Le problème principal vient des densités de puissance élevées nécessaires pour atteindre 3 000 lm dans des environnements froids.-Les LED fonctionnant à des températures plus basses souffrent d'une efficacité réduite, nécessitant des courants de commande plus élevés qui génèrent plus de chaleur. Les PCB traditionnels en aluminium peinent ici : leur conductivité thermique (≈200 W/m·K) est insuffisante pour dissiper rapidement la chaleur des LED densément emballées, conduisant à des points chauds qui dépassent le seuil de 40 degrés. C'est là que les substrats en cuivre, avec une conductivité thermique allant jusqu'à 401 W/m·K, excellent. Leur capacité à diffuser latéralement la chaleur réduit les températures localisées, créant ainsi un profil thermique plus uniforme sur toute la surface de la lampe.
Technologie de puce-inversablecomplète les substrats en cuivre en éliminant les liaisons filaires, qui agissent comme des goulots d'étranglement thermiques dans les boîtiers LED conventionnels. En montant les LED directement sur le substrat en cuivre avec des bosses de soudure, la chaleur est transférée directement de la puce au substrat sans couches intermédiaires, réduisant ainsi la résistance thermique jusqu'à 50 %. Ce chemin direct est crucial pour les lampes de congélation, où même de petites résistances thermiques peuvent provoquer des pics de température.

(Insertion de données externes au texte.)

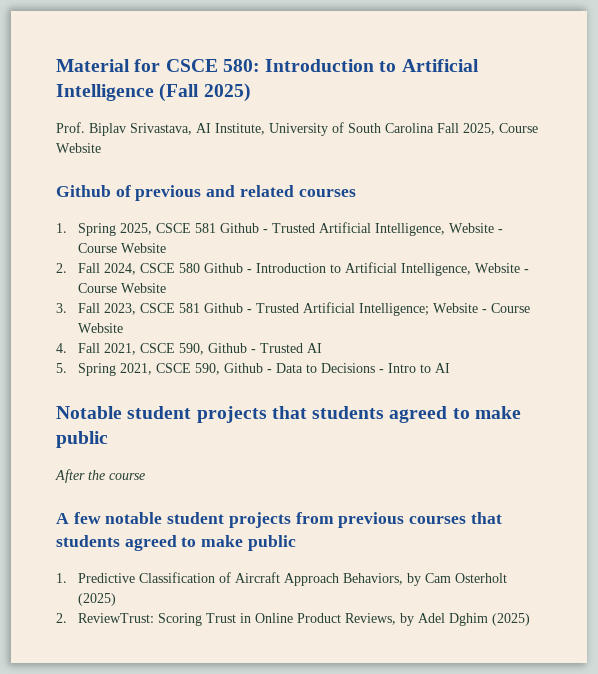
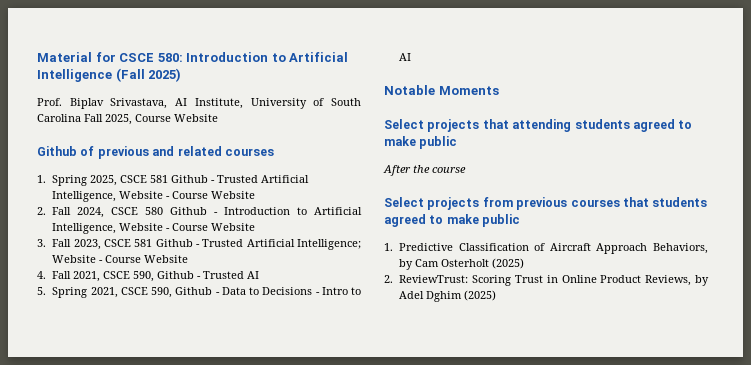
- Notable student projects that students agreed to make public
+ Notable Moments
+ Select projects that attending students agreed to make public
- A few notable student projects from previous courses that students agreed to make public
+ Select projects from previous courses that students agreed to make public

Combinés, les substrats en cuivre et les conceptions de puces retournées-créent un chemin thermique à faible-résistance qui canalise efficacement la chaleur de la jonction LED vers les dissipateurs thermiques ou le boîtier de la lampe.
Cette technologie est-elle strictement nécessaire ? Pour les conceptions de lampes de congélateur compactes avec des contraintes d'espace restreintes, oui,-les solutions alternatives telles que des dissipateurs thermiques en aluminium plus grands ou un refroidissement actif (par exemple, de minuscules ventilateurs) ne sont pas pratiques en raison des limitations de taille ou des risques de condensation. Cependant, pour les luminaires plus grands, des approches hybrides peuvent fonctionner : en utilisant des céramiques à haute -conductivité thermique-(Al₂O₃ ou AlN) avec des configurations de circuits imprimés optimisées pour diffuser la chaleur, associées à des adhésifs thermiquement conducteurs pour coller les LED aux boîtiers de lampes dissipant la chaleur. Ces méthodes peuvent atteindre des surfaces inférieures ou égales à 40 degrés, mais nécessitent souvent des facteurs de forme plus grands qui peuvent ne pas convenir à toutes les conceptions de congélateurs.
Des stratégies supplémentaires améliorent les performances thermiques : sélection de LED à faible résistance thermique (inférieure ou égale à 3 K/W), utilisation de luminophores à haute stabilité thermique pour maintenir l'efficacité à des températures de jonction plus élevées et intégration de dissipateurs de chaleur dans la conception structurelle de la lampe pour exploiter l'environnement du congélateur froid comme ressource de refroidissement passive. Les logiciels de simulation thermique (par exemple, ANSYS Icepak) sont ici d'une valeur inestimable, permettant aux ingénieurs de modéliser le flux de chaleur et d'identifier les points chauds avant le prototypage.
En conclusion, la technologie des puces retournées-à substrat de cuivre n'est pas universellement obligatoire, mais devient indispensable pour les lampes de congélation compactes-à haut rendement. Sa combinaison d'une conductivité thermique supérieure et d'un contact direct entre la puce-et-le substrat répond à la double demande d'une sortie de 3 000 lm et de surfaces inférieures ou égales à 40 degrés. Associé à des mesures auxiliaires telles qu’une dissipation thermique optimisée et une sélection de matériaux, il garantit des performances fiables sans perturber les cycles de dégivrage du congélateur.